In the transcript above I’ve highlighted remote platform initialization with >>>. This should happen the first time the scheduler runs a task on the remote, if it has a different install target (i.e., if it does not see the same filesystem as the scheduler).

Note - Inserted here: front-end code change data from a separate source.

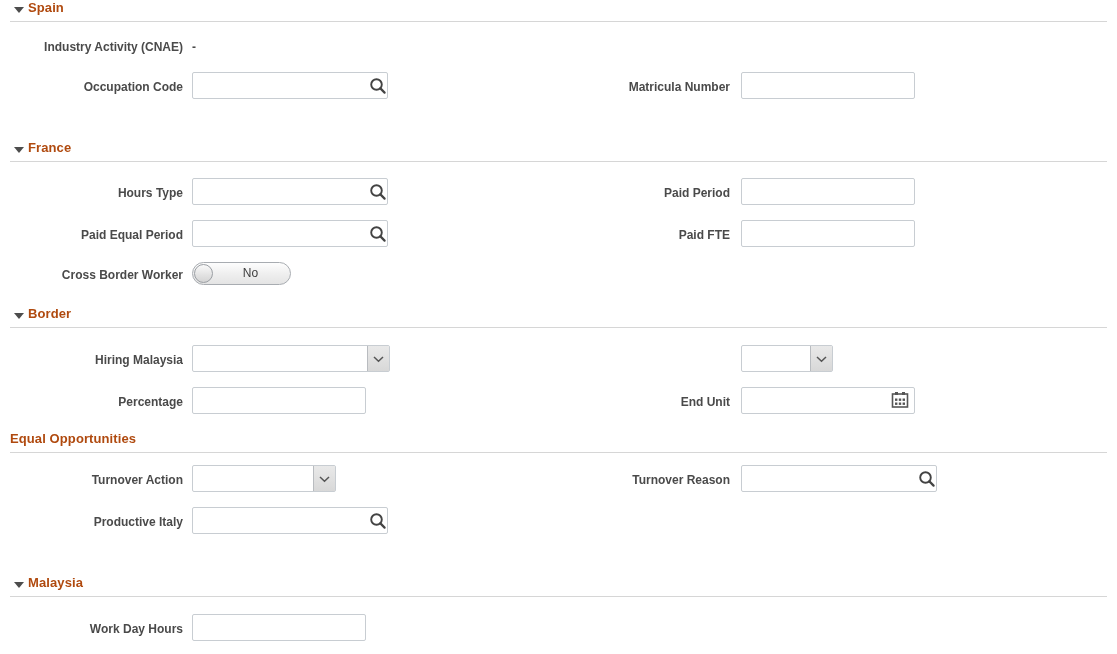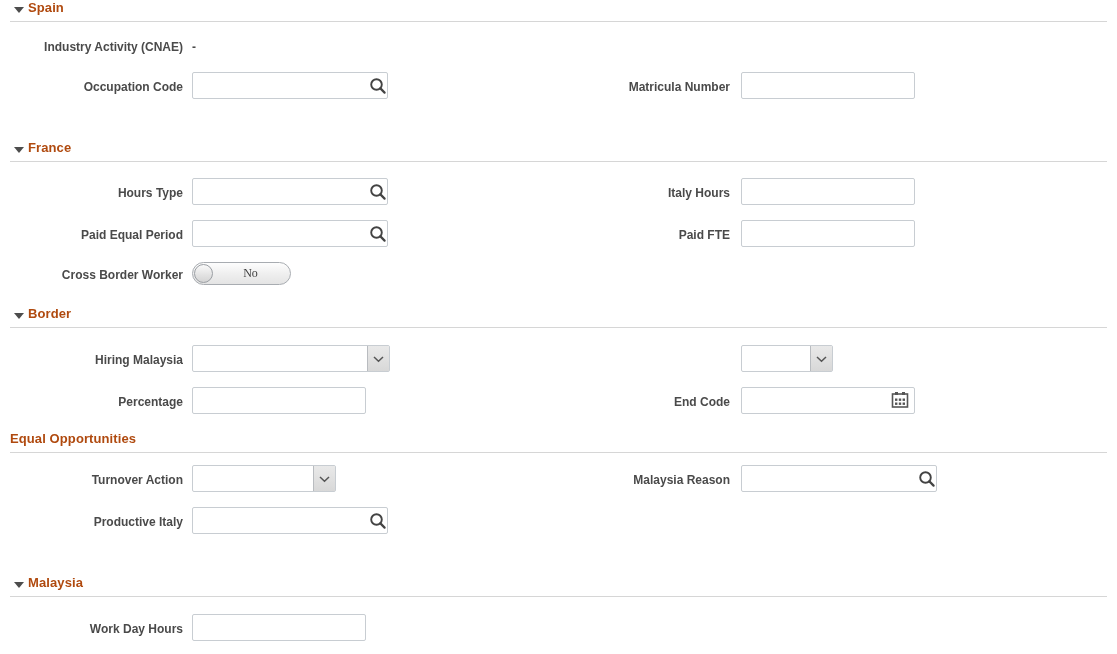--- a/index.html
+++ b/index.html
@@ -153,21 +153,21 @@
   }
   .toggle .tlabel {
     position: absolute;
     left: 22px;
     right: 4px;
     top: 0;
     line-height: 21px;
     text-align: center;
     font-size: 12px;
     color: #3d3d3d;
-    font-family: Liberation Serif, serif;
+    font-family: Liberation Sans, sans-serif;
   }
 </style>
 </head>
 <body>
 
 <div class="page">
 
   <div class="section-header" style="top:0px;">
     <span class="caret"></span>
     <span class="sec-title">Spain</span>
@@ -197,21 +197,21 @@
 
   <div class="field-label" style="left:0px; top:186px; width:183px;">Hours Type</div>
   <input class="txt has-icon" style="left: 192px; top: 178px; width: 196px;" type="text" value="">
   <span class="lookup-icon" style="left:368px; top:182px;">
     <svg width="20" height="20" viewBox="0 0 20 20">
       <circle cx="8.5" cy="8.5" r="5.3" fill="none" stroke="#434343" stroke-width="1.9"></circle>
       <line x1="12.4" y1="12.4" x2="16.6" y2="16.6" stroke="#434343" stroke-width="2.2" stroke-linecap="round"></line>
     </svg>
   </span>
 
-  <div class="field-label" style="left:440px; top:186px; width:290px;">Italy Hours</div>
+  <div class="field-label" style="left:440px; top:186px; width:290px;">Paid Period</div>
   <input class="txt" style="left: 741px; top: 178px; width: 174px;" type="text" value="">
 
   <div class="field-label" style="left:0px; top:228px; width:183px;">Paid Equal Period</div>
   <input class="txt has-icon" style="left: 192px; top: 220px; width: 196px;" type="text" value="">
   <span class="lookup-icon" style="left:368px; top:224px;">
     <svg width="20" height="20" viewBox="0 0 20 20">
       <circle cx="8.5" cy="8.5" r="5.3" fill="none" stroke="#434343" stroke-width="1.9"></circle>
       <line x1="12.4" y1="12.4" x2="16.6" y2="16.6" stroke="#434343" stroke-width="2.2" stroke-linecap="round"></line>
     </svg>
   </span>
@@ -244,21 +244,21 @@
     <span class="dd-btn">
       <svg width="11" height="8" viewBox="0 0 11 8">
         <polyline points="1,2 5.5,6.3 10,2" fill="none" stroke="#555" stroke-width="1.5"></polyline>
       </svg>
     </span>
   </div>
 
   <div class="field-label" style="left:0px; top:395px; width:183px;">Percentage</div>
   <input class="txt" style="left: 192px; top: 387px; width: 174px;" type="text" value="">
 
-  <div class="field-label" style="left:440px; top:395px; width:290px;">End Code</div>
+  <div class="field-label" style="left:440px; top:395px; width:290px;">End Unit</div>
   <input class="txt has-icon" style="left: 741px; top: 387px; width: 174px;" type="text" value="">
   <span class="cal-icon" style="left:891px; top:391px;">
     <svg width="18" height="18" viewBox="0 0 18 18">
       <rect x="1.5" y="3" width="15" height="13" fill="none" stroke="#555" stroke-width="1.6"></rect>
       <rect x="4" y="1" width="3" height="3" fill="#555"></rect>
       <rect x="11" y="1" width="3" height="3" fill="#555"></rect>
       <rect x="4" y="7.5" width="2.4" height="2.4" fill="#555"></rect>
       <rect x="7.8" y="7.5" width="2.4" height="2.4" fill="#555"></rect>
       <rect x="11.6" y="7.5" width="2.4" height="2.4" fill="#555"></rect>
       <rect x="4" y="11.5" width="2.4" height="2.4" fill="#555"></rect>
@@ -274,21 +274,21 @@
 
   <div class="field-label" style="left:0px; top:473px; width:183px;">Turnover Action</div>
   <div class="ddwrap" style="left:192px; top:465px; width:144px;">
     <span class="dd-btn">
       <svg width="11" height="8" viewBox="0 0 11 8">
         <polyline points="1,2 5.5,6.3 10,2" fill="none" stroke="#555" stroke-width="1.5"></polyline>
       </svg>
     </span>
   </div>
 
-  <div class="field-label" style="left:440px; top:473px; width:290px;">Malaysia Reason</div>
+  <div class="field-label" style="left:440px; top:473px; width:290px;">Turnover Reason</div>
   <input class="txt has-icon" style="left: 741px; top: 465px; width: 196px;" type="text" value="">
   <span class="lookup-icon" style="left:917px; top:469px;">
     <svg width="20" height="20" viewBox="0 0 20 20">
       <circle cx="8.5" cy="8.5" r="5.3" fill="none" stroke="#434343" stroke-width="1.9"></circle>
       <line x1="12.4" y1="12.4" x2="16.6" y2="16.6" stroke="#434343" stroke-width="2.2" stroke-linecap="round"></line>
     </svg>
   </span>
 
   <div class="field-label" style="left:0px; top:515px; width:183px;">Productive Italy</div>
   <input class="txt has-icon" style="left: 192px; top: 507px; width: 196px;" type="text" value="">

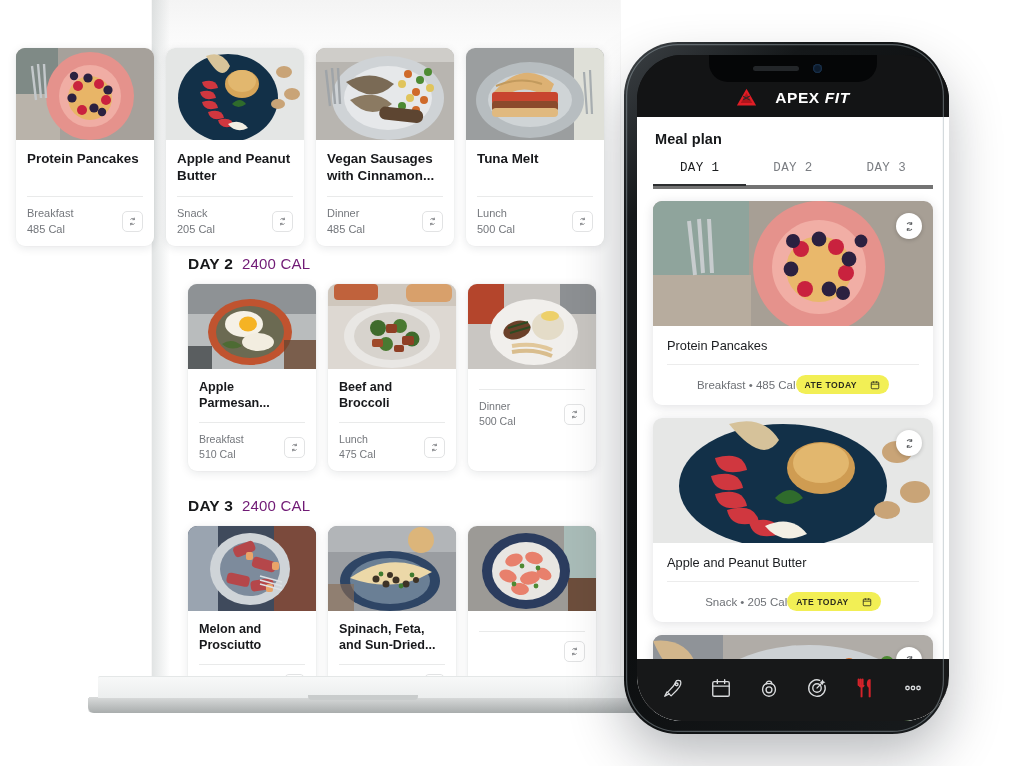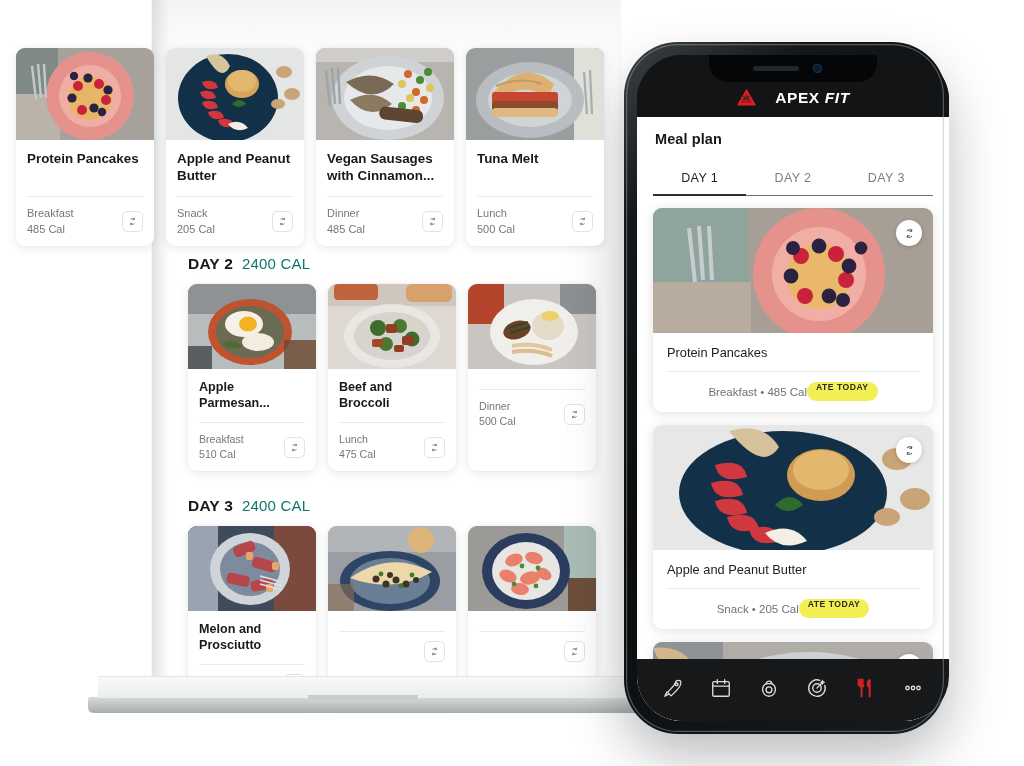--- a/index.html
+++ b/index.html
@@ -46,21 +46,21 @@
     transform: perspective(400px) rotateX(6deg);
   }
   #laptop-base-notch {
     position: absolute; left: 220px; top: 19px; width: 110px; height: 5px;
     background: #c9cccc; border-radius: 0 0 4px 4px;
   }
 
   
   .day-head { padding: 0 0 0 36px; display: flex; align-items: baseline; gap: 9px; }
   .day-label { font-size: 15.5px; font-weight: bold; color: #17181a; letter-spacing: .2px; }
-  .day-cal { font-size: 15px; color: #0f766e; letter-spacing: .2px; }
+  .day-cal { font-size: 15px; color: #701a75; letter-spacing: .2px; }
 
   .card-row { display: flex; gap: 12px; padding: 11px 0 0 36px; }
 
   .meal-card {
     width: 128px; background: #fff; border-radius: 9px;
     box-shadow: 0 2px 10px rgba(20,25,35,0.10), 0 0 0 1px rgba(0,0,0,0.015);
     overflow: hidden; flex: none;
   }
   .meal-thumb { width: 100%; height: 85px; position: relative; overflow: hidden; }
   .meal-body { padding: 10px 11px 9px 11px; }
@@ -130,21 +130,21 @@
   #logo { display: flex; align-items: center; gap: 18px; }
   #logo .mark { width: 21px; height: 21px; }
   #logo .wordmark { font-size: 15.5px; letter-spacing: .6px; color: #fff; font-weight: bold; }
   #logo .wordmark i { font-style: italic; }
 
   #app-body {
     position: absolute; left: 0; top: 62px; width: 312px; height: 604px;
     background: #ffffff; overflow: hidden;
   }
   #app-title { font-size: 14.5px; font-weight: bold; color: #16181a; padding: 14px 0 0 18px; letter-spacing: .1px; }
-  #tabs { display: flex; margin: 24px 16px 0 16px; border-bottom: 1px solid #737373; }
+  #tabs { display: flex; margin: 14px 16px 0 16px; border-bottom: 4px solid #737373; font-family: Liberation Mono, monospace; }
   .tab { flex: 1; text-align: center; font-size: 12.5px; color: #7b7e83; padding-bottom: 9px; letter-spacing: .4px; }
   .tab.active { color: #1b1d1f; border-bottom: 2.5px solid #2c2e30; margin-bottom: -1px; }
 
   #phone-cards { padding: 12px 16px 0 16px; }
   .p-card {
     background: #fff; border-radius: 9px; margin-bottom: 13px; overflow: hidden;
     box-shadow: 0 2px 11px rgba(20,25,35,0.13);
   }
   .p-thumb { width: 100%; height: 125px; position: relative; overflow: hidden; }
   .p-swap {
@@ -153,21 +153,21 @@
     box-shadow: 0 1px 4px rgba(0,0,0,.2);
   }
   .p-swap svg { width: 13px; height: 13px; }
   .p-body { padding: 12px 14px 11px 14px; }
   .p-title { font-size: 12.8px; color: #1b1d20; }
   .p-sep { height: 1px; background: #ececec; margin: 11px 0 10px 0; }
   .p-foot { display: flex; align-items: center; justify-content: center; }
   .p-meta { font-size: 11.5px; color: #6e7176; }
   .badge {
     background: #f2ef55; border-radius: 11px; height: 19px; display: flex; align-items: center;
-    gap: 13px; padding: 0 9px; flex-direction: column;
+    gap: 13px; padding: 0 9px;
   }
   .badge .btxt { font-size: 8.6px; font-weight: bold; color: #2b2c1e; letter-spacing: .5px; }
   .badge svg { width: 10px; height: 10px; }
 
   #tabbar {
     position: absolute; left: 0; bottom: 0; width: 312px; height: 62px;
     background: #171819; display: flex; align-items: center; justify-content: space-around;
     padding: 0 12px 4px 12px; border-radius: 0 0 42px 42px;
   }
   #tabbar .nav-item { width: 34px; height: 30px; display:flex; align-items:center; justify-content:center; }
@@ -376,20 +376,21 @@
                 </g>
                 <g fill="#3f7b2f">
                   <circle cx="53" cy="48" r="2.4"></circle>
                     <circle cx="73" cy="60" r="2.4"></circle>
                     <circle cx="84" cy="49" r="2.4"></circle>
                 </g>
                 <rect x="0" y="58" width="26" height="27" fill="#8a6a52" opacity=".6"></rect>
               </svg>
             </div>
             <div class="meal-body">
+              <div class="meal-title">Spinach, Feta, and Sun-Dried...</div>
               <div class="meal-sep"></div>
               <div class="meal-foot">
                 <div class="meal-meta">
                   <div></div>
                   <div></div>
                 </div>
                 <div class="swap-btn">
                   <svg viewBox="0 0 24 24" fill="none" stroke="#6d7073" stroke-width="1.8" stroke-linecap="round" stroke-linejoin="round">
                     <path d="M8 7a5 5 0 0 1 8 0"></path>
                       <path d="M16 17a5 5 0 0 1-8 0"></path>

If I screw up the platform definition by adding install target = localhost, then:

  • I will not see the remote initialization lines in the scheduler log
  • the remote task will appear to hang in the scheduler - the job can’t communicate its status back because the remote platform wasn’t initialized for the workflow
  • the remote job error log shows:
$ cylc log -f e gug//1/bar
/other/cylc-run/gug/run2/log/job/1/bar/01/job: line 45: /root/cylc-run/gug/run2/.service/etc/job.sh: No such file or directory
/other/cylc-run/gug/run2/log/job/1/bar/01/job: line 46: cylc__job__main: command not found

Which looks suspiciously like your problem!